*** Opening of SOURCE DATA ***

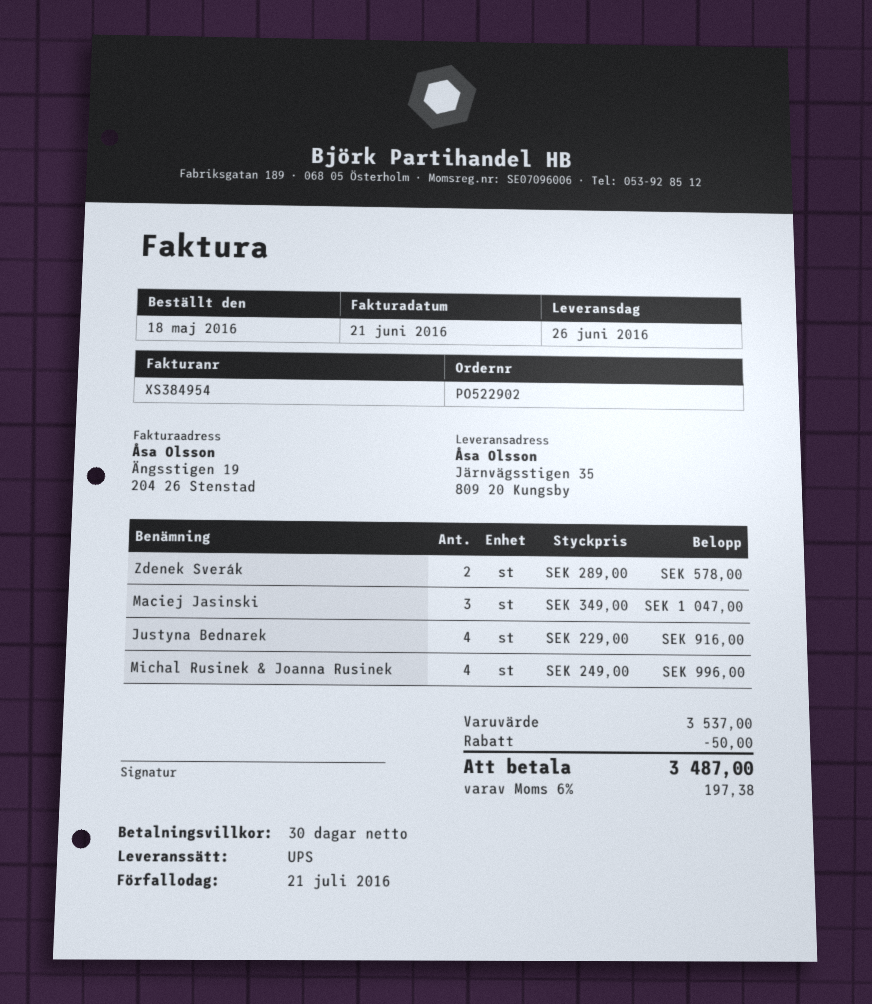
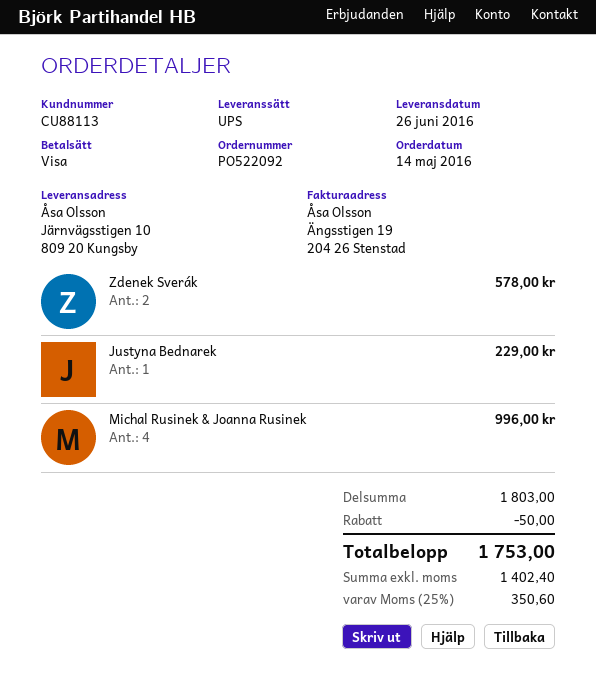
order number: PO522902 -> PO522092
order date: 2016-05-18 -> 2016-05-14
ship to: Järnvägsstigen 35, 809 20 Kungsby -> Järnvägsstigen 10, 809 20 Kungsby
Maciej Jasinski: 3 for 1047.00 -> none
Justyna Bednarek: 4 for 916.00 -> 1 for 229.00
subtotal: 3537.00 -> 1803.00
tax: 6% = 197.38 -> 25% = 350.60
total: 3487.00 -> 1753.00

*** Close of SOURCE DATA ***

WHAT YOU WILL DO =>
The expected output is the run of lines from the one that includes "Maciej Jasinski: 3 for 1047.00 -> none" through the end of the listing above, exactly as they stand.

EXERCISE ANSWER =>
Maciej Jasinski: 3 for 1047.00 -> none
Justyna Bednarek: 4 for 916.00 -> 1 for 229.00
subtotal: 3537.00 -> 1803.00
tax: 6% = 197.38 -> 25% = 350.60
total: 3487.00 -> 1753.00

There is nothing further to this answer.